Professor Carolyn Evans

Griffith University Vice Chancellor and President, Professor Carolyn Evans, said the opening of the Griffith Innovation Centre (GIC) by Ms Meaghan Scanlon MP, Assistant Minister for Tourism Industry Development and Griffith alumnus, marked the next step on the university’s path to embedding a culture of entrepreneurship into its teaching and research.

“Griffith Innovation Centre will be a highly adaptable, teaching, prototyping and events space designed to bring together students from all disciplines, staff and wider industry to deliver best practice innovation and enterprise learning,” said Professor Evans.

The presence of the Griffith Innovation Centre (GIC) will ensure Griffith continues to expand its’ innovation and entrepreneurship ecosystem in a way that aligns with both the Federal Government’s National Innovation and Science Agenda and the State Government’s Advance Queensland policy frameworks.
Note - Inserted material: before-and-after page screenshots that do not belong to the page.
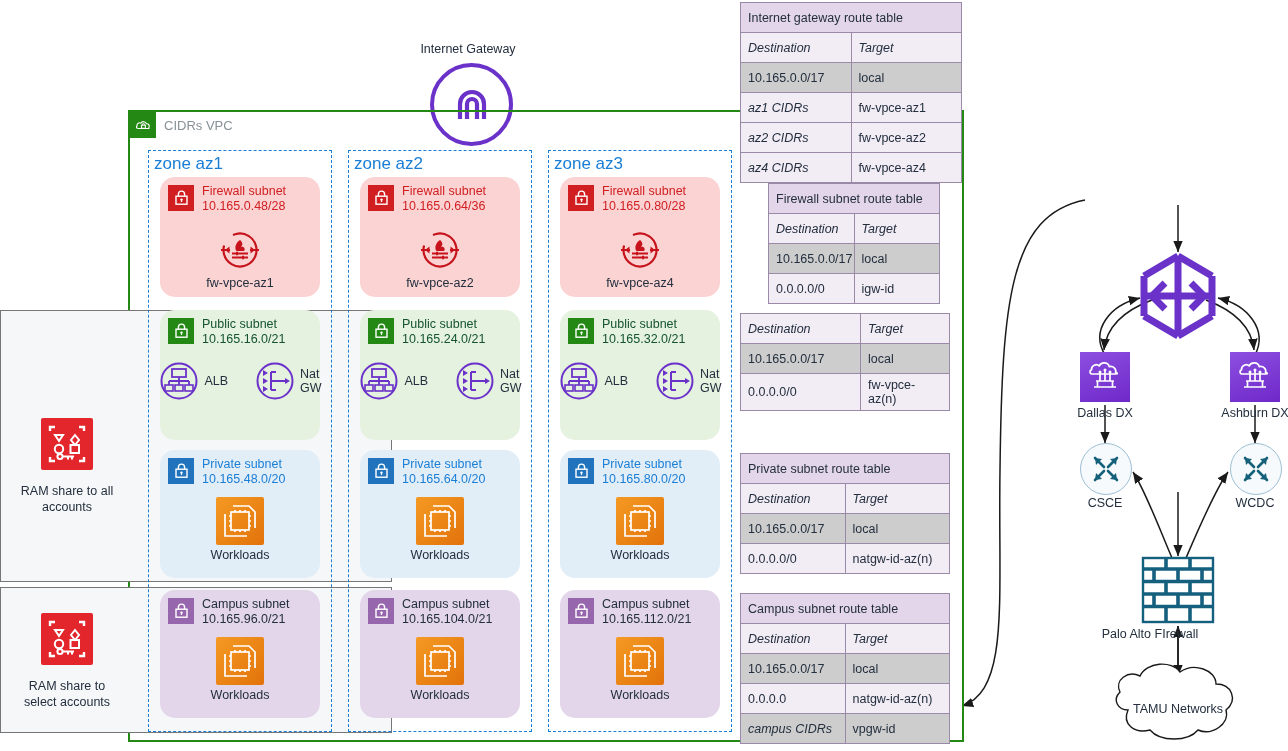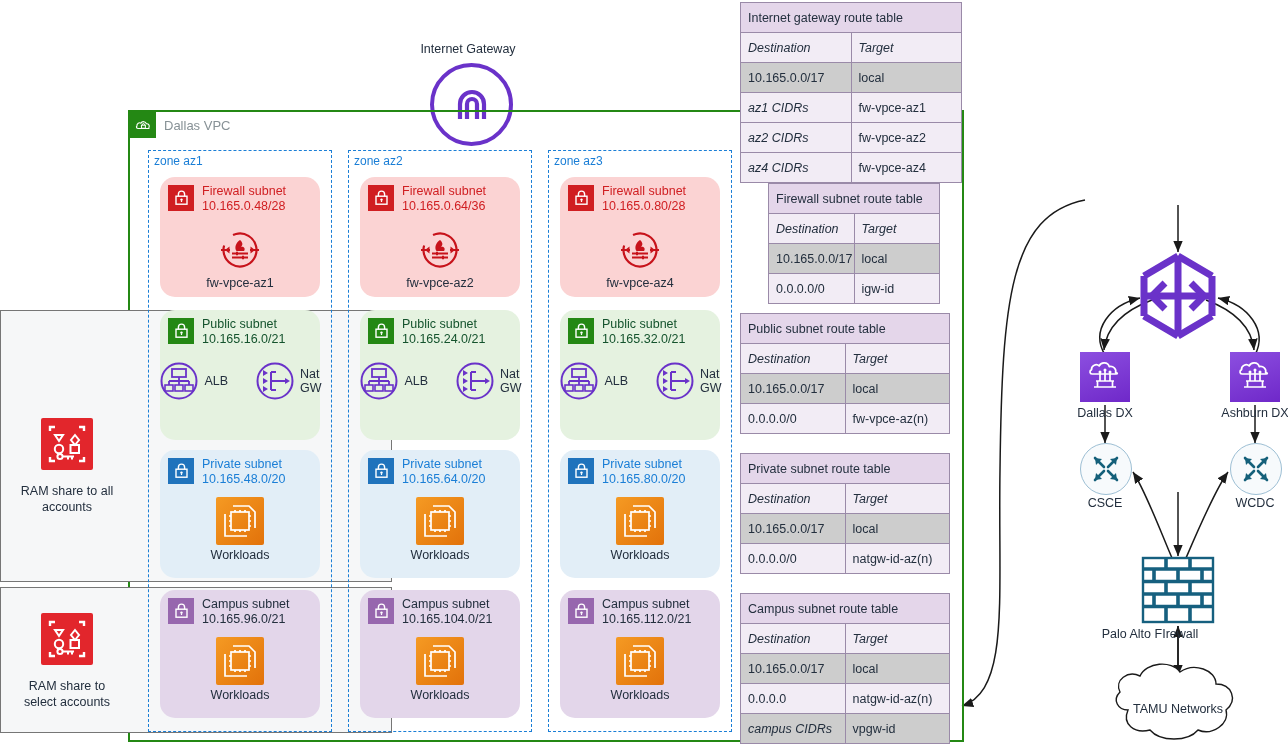"Dallas VPC" span.vpc-title { text: Dallas -> CIDRs }
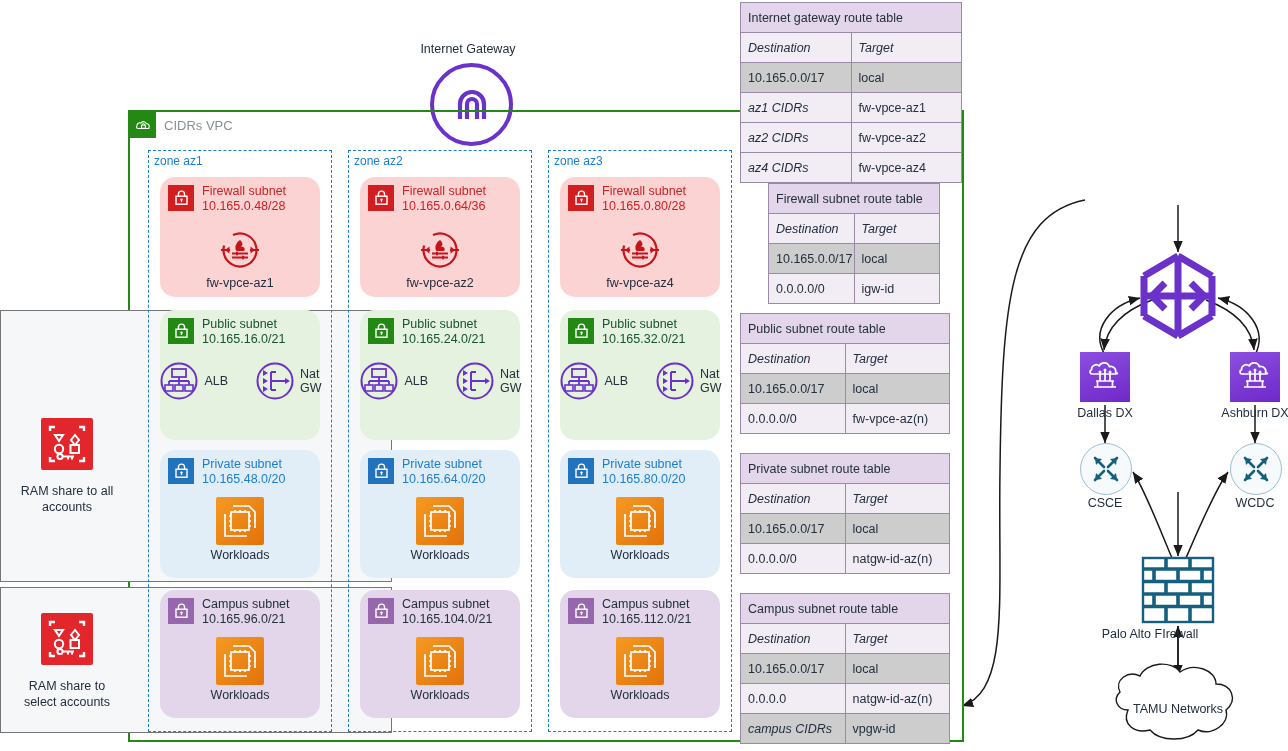"zone az1" .zone-label { font-size: 12px -> 17px }
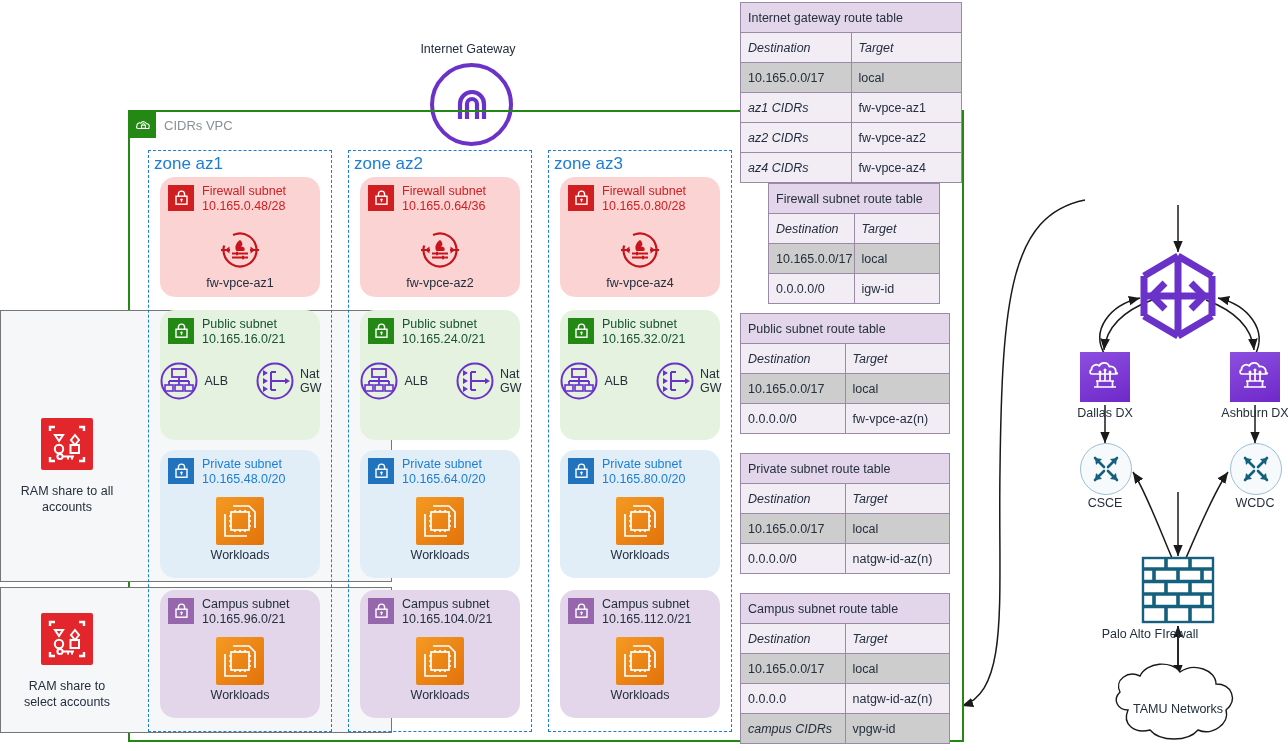"Public subnet route table" tr { html: <tr> <td>Public subnet route table</td> </tr> -> none }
The new space is co-located with the coast’s newest Innovation space, COHORT, within the Gold Coast Health and Knowledge precinct alongside a broad range of startups and businesses including IntelliHQ, a government, university and industry partnership exploring the usage of AI in Healthcare.

“This connection to industry and networking opportunities within the Health & Knowledge Precinct and COHORT, will allow students to collaborate with some of the coast’s most innovative companies, through regular events and masterclasses,” Professor Evans said.

“It is also ideally located adjacent to Griffith’s planned $80 million Advanced Design and Protoyping Technologies Institute (ADaPT).

Professor Carolyn Evans and Meaghan Scanlon MP, Assistant Minister for Tourism Industry Development, talk to students about advanced design and prototyping technologies.

“This dedicated, flexible educational and working space for students and research staff also has a particular focus on equipping PhD students to be entrepreneurial for careers outside academia and traditional corporate confines.”

Program delivery will include the US National Science Foundation’s Innovation Corps program based on the global-best-practice Lean LaunchPad program developed by Stanford and Berkeley universities as Griffith’s capstone course.

Other programs to be offered include the 3 Day Startup, the world’s leading experiential entrepreneurship program, and the Design Thinking Bootcamp, developed by Stanford’s world-renowned school.

The facility will also seek to engage the university’s co-joint clinical staff at the Gold Coast University Hospital to translate healthcare innovation from lab to bedside.

QCA alumnus and lecturer Simon DeGroot working on the mural.

Many programs will be extra-curricular, breaking through disciplinary boundaries associated with curriculum delivery to bring creative thinking to large and ‘wicked’ problems and incubate entrepreneurial opportunities and social enterprise solutions.

Programs will run from idea generation and exploration, through business validation and prototyping, to execution and early-stage incubation of new businesses.

The GIC will be a vibrant and inspiring space to work and learn, with a huge 5m x 16m mural wall created by Queensland College of Art (QCA) alumnus and sessional lecturer Simon DeGroot providing artistic inspiration for creative ideas and next-generation technologies.

Economic Development Queensland contributed $60,000 to the development of the Griffith Innovation Centre.